==== Exercise inputs

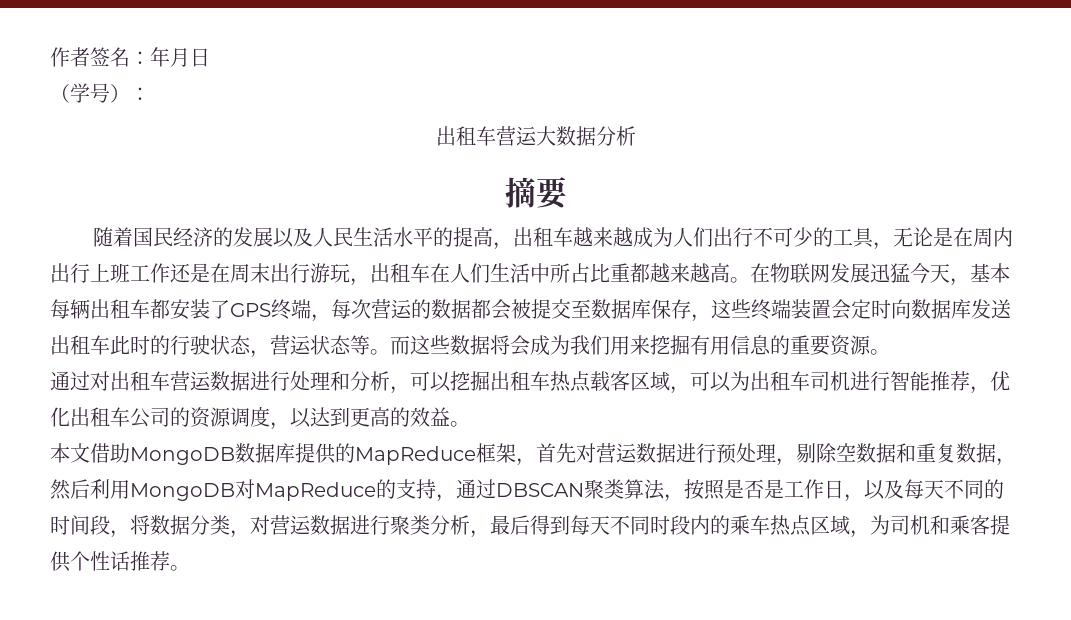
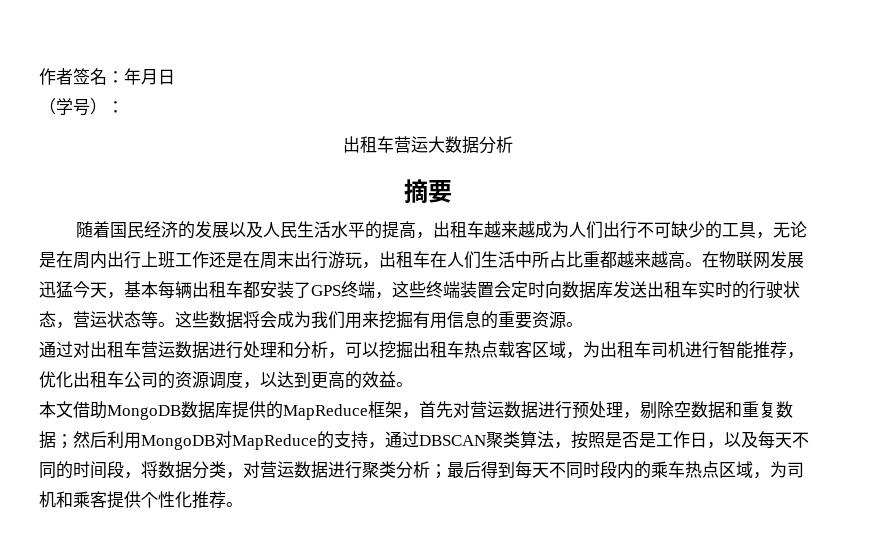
- 随着国民经济的发展以及人民生活水平的提高，出租车越来越成为人们出行不可少的工具，无论是在周内出行上班工作还是在周末出行游玩，出租车在人们生活中所占比重都越来越高。
+ 随着国民经济的发展以及人民生活水平的提高，出租车越来越成为人们出行不可缺少的工具，无论是在周内出行上班工作还是在周末出行游玩，出租车在人们生活中所占比重都越来越高。
- 在物联网发展迅猛今天，基本每辆出租车都安装了GPS终端，每次营运的数据都会被提交至数据库保存，这些终端装置会定时向数据库发送出租车此时的行驶状态，营运状态等。
+ 在物联网发展迅猛今天，基本每辆出租车都安装了GPS终端，这些终端装置会定时向数据库发送出租车实时的行驶状态，营运状态等。
- 而这些数据将会成为我们用来挖掘有用信息的重要资源。
+ 这些数据将会成为我们用来挖掘有用信息的重要资源。
- 通过对出租车营运数据进行处理和分析，可以挖掘出租车热点载客区域，可以为出租车司机进行智能推荐，优化出租车公司的资源调度，以达到更高的效益。
+ 通过对出租车营运数据进行处理和分析，可以挖掘出租车热点载客区域，为出租车司机进行智能推荐，优化出租车公司的资源调度，以达到更高的效益。
- 本文借助MongoDB数据库提供的MapReduce框架，首先对营运数据进行预处理，剔除空数据和重复数据，然后利用MongoDB对MapReduce的支持，通过DBSCAN聚类算法，按照是否是工作日，以及每天不同的时间段，将数据分类，对营运数据进行聚类分析，最后得到每天不同时段内的乘车热点区域，为司机和乘客提供个性话推荐。
+ 本文借助MongoDB数据库提供的MapReduce框架，首先对营运数据进行预处理，剔除空数据和重复数据；然后利用MongoDB对MapReduce的支持，通过DBSCAN聚类算法，按照是否是工作日，以及每天不同的时间段，将数据分类，对营运数据进行聚类分析；最后得到每天不同时段内的乘车热点区域，为司机和乘客提供个性化推荐。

========

Give back each entry exactly as it appears, with no pictures.

### Task answer
- 随着国民经济的发展以及人民生活水平的提高，出租车越来越成为人们出行不可少的工具，无论是在周内出行上班工作还是在周末出行游玩，出租车在人们生活中所占比重都越来越高。
+ 随着国民经济的发展以及人民生活水平的提高，出租车越来越成为人们出行不可缺少的工具，无论是在周内出行上班工作还是在周末出行游玩，出租车在人们生活中所占比重都越来越高。
- 在物联网发展迅猛今天，基本每辆出租车都安装了GPS终端，每次营运的数据都会被提交至数据库保存，这些终端装置会定时向数据库发送出租车此时的行驶状态，营运状态等。
+ 在物联网发展迅猛今天，基本每辆出租车都安装了GPS终端，这些终端装置会定时向数据库发送出租车实时的行驶状态，营运状态等。
- 而这些数据将会成为我们用来挖掘有用信息的重要资源。
+ 这些数据将会成为我们用来挖掘有用信息的重要资源。
- 通过对出租车营运数据进行处理和分析，可以挖掘出租车热点载客区域，可以为出租车司机进行智能推荐，优化出租车公司的资源调度，以达到更高的效益。
+ 通过对出租车营运数据进行处理和分析，可以挖掘出租车热点载客区域，为出租车司机进行智能推荐，优化出租车公司的资源调度，以达到更高的效益。
- 本文借助MongoDB数据库提供的MapReduce框架，首先对营运数据进行预处理，剔除空数据和重复数据，然后利用MongoDB对MapReduce的支持，通过DBSCAN聚类算法，按照是否是工作日，以及每天不同的时间段，将数据分类，对营运数据进行聚类分析，最后得到每天不同时段内的乘车热点区域，为司机和乘客提供个性话推荐。
+ 本文借助MongoDB数据库提供的MapReduce框架，首先对营运数据进行预处理，剔除空数据和重复数据；然后利用MongoDB对MapReduce的支持，通过DBSCAN聚类算法，按照是否是工作日，以及每天不同的时间段，将数据分类，对营运数据进行聚类分析；最后得到每天不同时段内的乘车热点区域，为司机和乘客提供个性化推荐。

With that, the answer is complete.